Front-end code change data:
########
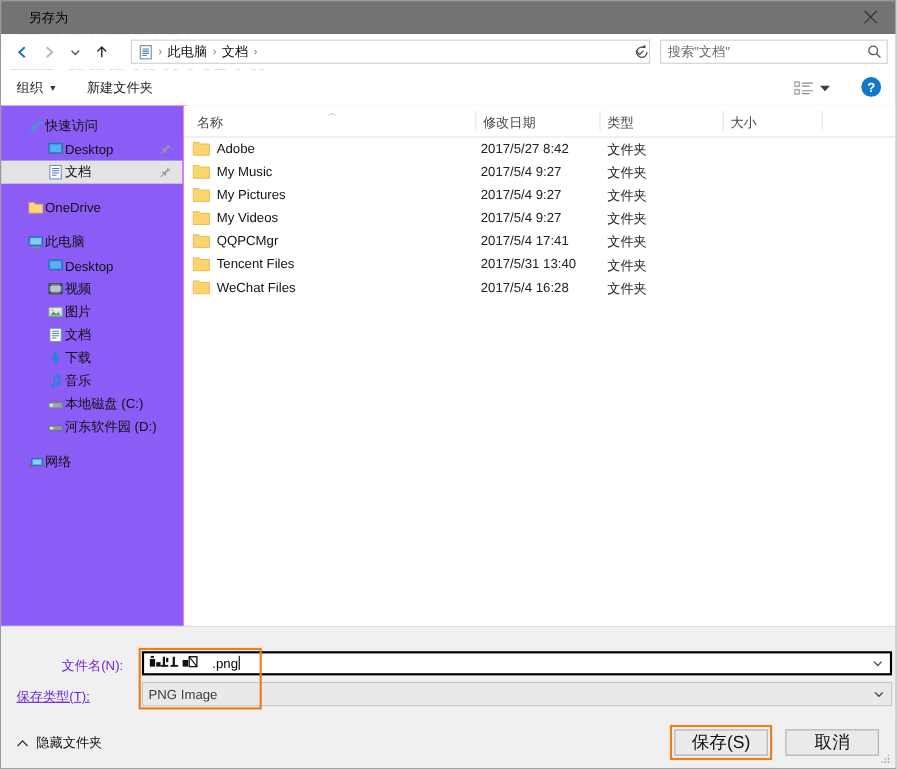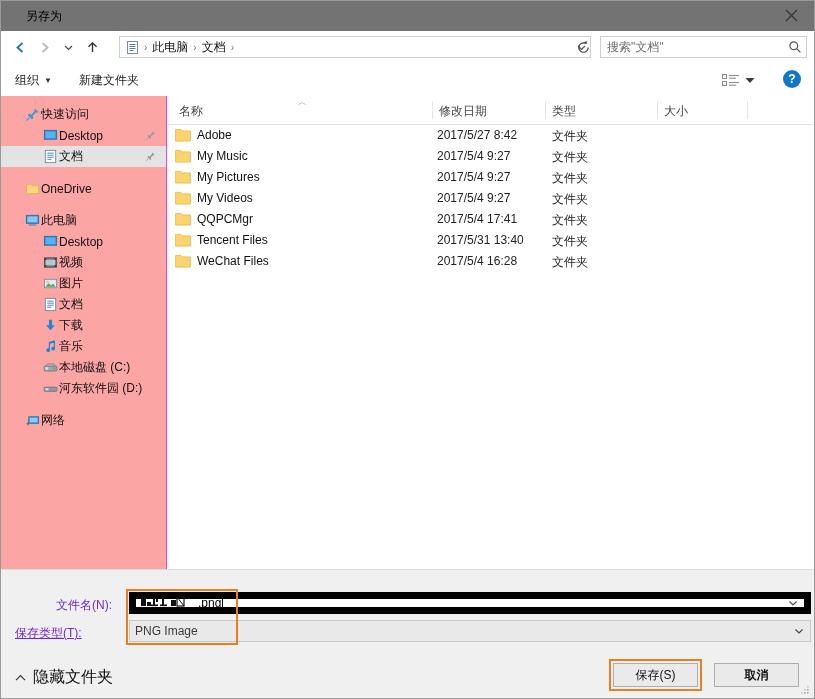--- a/index.html
+++ b/index.html
@@ -43,7 +43,7 @@
   .help-btn{position:absolute;right:12px;top:6px;width:20px;height:20px;cursor:pointer;}
 
   
-  .leftpane{position:absolute;left:0;top:95px;width:165px;height:473px;background:#fca5a5;border-right:5px solid #d946ef;overflow:hidden;}
+  .leftpane{position:absolute;left:0;top:95px;width:165px;height:473px;background:#8b5cf6;border-right:5px solid #d946ef;overflow:hidden;}
   .rightpane{position:absolute;left:166px;top:95px;width:647px;height:473px;background:#ffffff;overflow:hidden;}
 
   

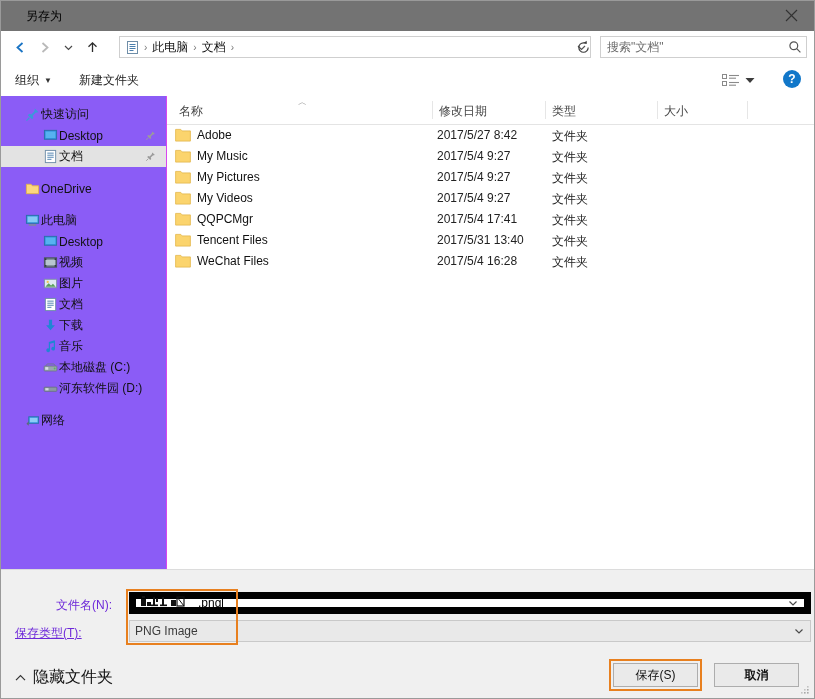--- a/index.html
+++ b/index.html
@@ -77,7 +77,7 @@
   .field{position:absolute;box-sizing:border-box;display:flex;align-items:center;}
   .field .txt{flex:1;padding-left:5px;font-size:12px;white-space:nowrap;overflow:hidden;}
   .field .dd{width:22px;height:100%;display:flex;align-items:center;justify-content:center;color:#4b4b4b;}
-  .fname{left:128px;top:591px;width:682px;height:22px;background:#fff;border:7px solid #000000;}
+  .fname{left:128px;top:591px;width:682px;height:22px;background:#fff;border:2px solid #000000;}
   .ftype{left:128px;top:619px;width:682px;height:22px;background:#e9e9e9;border:1px solid #c9c9c9;}
   .ftype .txt{color:#3b3b3b;}
   .caret-bar{display:inline-block;width:1px;height:13px;background:#000;vertical-align:-2px;margin-left:1px;}

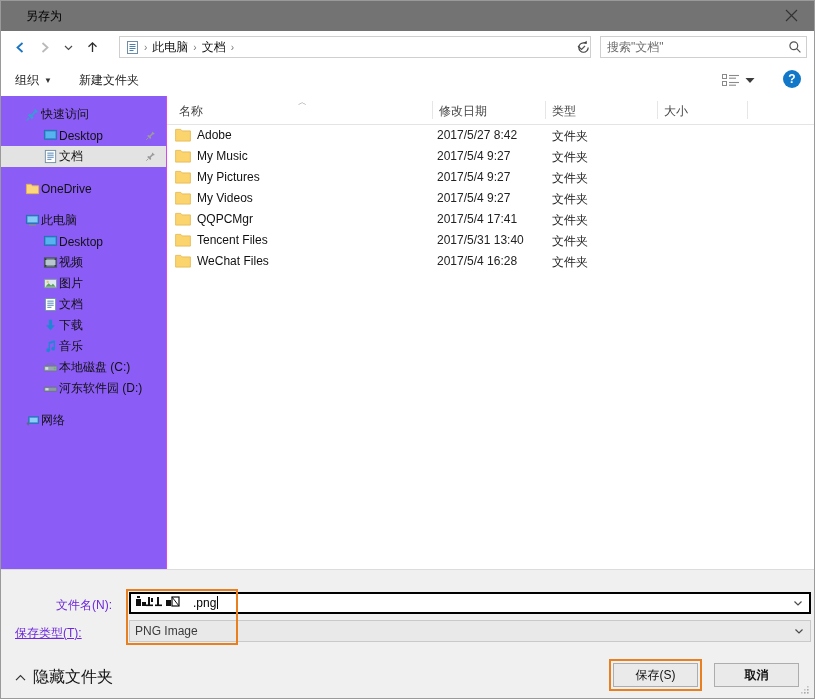--- a/index.html
+++ b/index.html
@@ -88,7 +88,7 @@
 
   
   .footer{position:absolute;left:0;top:652px;width:813px;height:45px;background:#f0f0f0;}
-  .hidefolders{position:absolute;left:14px;top:666px;display:flex;align-items:center;gap:7px;cursor:pointer;font-size:16px;color:#111;}
+  .hidefolders{position:absolute;left:14px;top:666px;display:flex;align-items:center;gap:7px;cursor:pointer;font-size:12px;color:#111;}
   .chev-up{font-size:9px;color:#333;}
   .btn{position:absolute;box-sizing:border-box;display:flex;align-items:center;justify-content:center;
        font-size:12px;color:#111;background:#eaeaea;border:1px solid #adadad;cursor:pointer;}

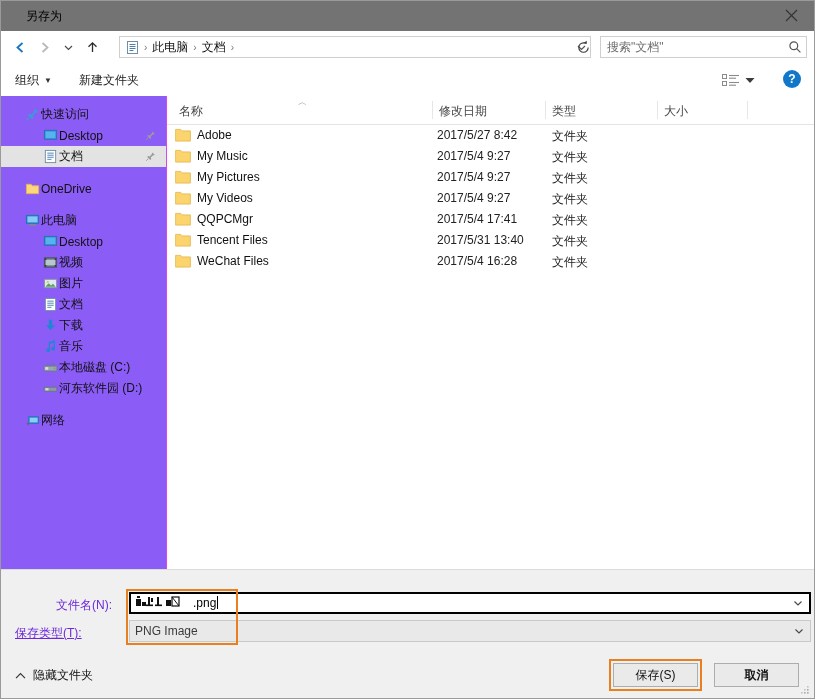--- a/index.html
+++ b/index.html
@@ -91,7 +91,7 @@
   .hidefolders{position:absolute;left:14px;top:666px;display:flex;align-items:center;gap:7px;cursor:pointer;font-size:12px;color:#111;}
   .chev-up{font-size:9px;color:#333;}
   .btn{position:absolute;box-sizing:border-box;display:flex;align-items:center;justify-content:center;
-       font-size:12px;color:#111;background:#eaeaea;border:1px solid #adadad;cursor:pointer;}
+       font-size:16px;color:#111;background:#eaeaea;border:1px solid #adadad;cursor:pointer;}
   .btn-save{left:612px;top:662px;width:85px;height:24px;}
   .btn-cancel{left:713px;top:662px;width:85px;height:24px;font-weight:bold;}
   .hl-save{position:absolute;left:608px;top:658px;width:93px;height:32px;border:2px solid #e8801f;box-sizing:border-box;pointer-events:none;}

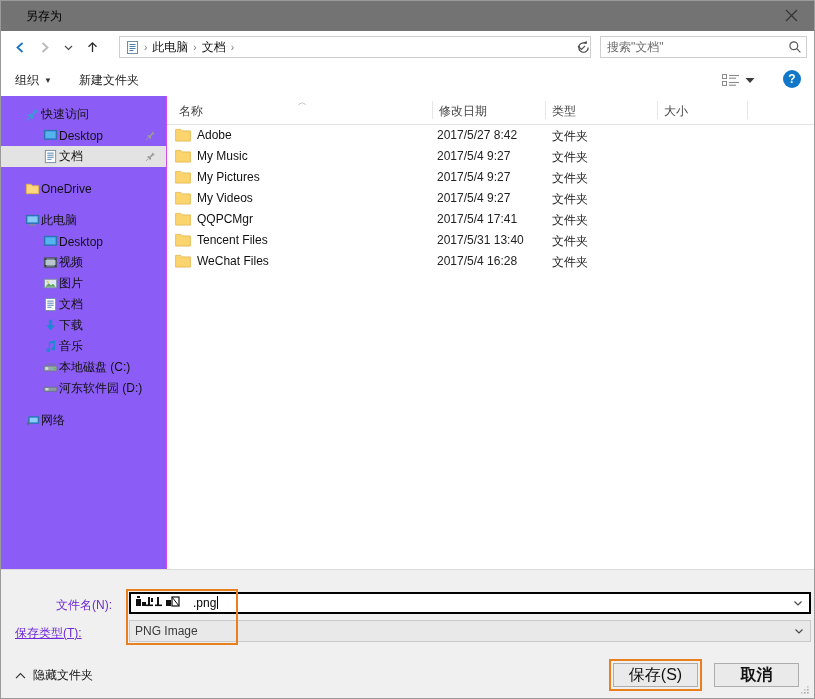--- a/index.html
+++ b/index.html
@@ -93,7 +93,7 @@
   .btn{position:absolute;box-sizing:border-box;display:flex;align-items:center;justify-content:center;
        font-size:16px;color:#111;background:#eaeaea;border:1px solid #adadad;cursor:pointer;}
   .btn-save{left:612px;top:662px;width:85px;height:24px;}
-  .btn-cancel{left:713px;top:662px;width:85px;height:24px;font-weight:bold;}
+  .btn-cancel{left:713px;top:662px;width:85px;height:24px;}
   .hl-save{position:absolute;left:608px;top:658px;width:93px;height:32px;border:2px solid #e8801f;box-sizing:border-box;pointer-events:none;}
   .grip{position:absolute;right:4px;bottom:3px;width:10px;height:10px;}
########
Tell how many lines of the data contain "overflow". Nothing but the number belongs in the reply.

4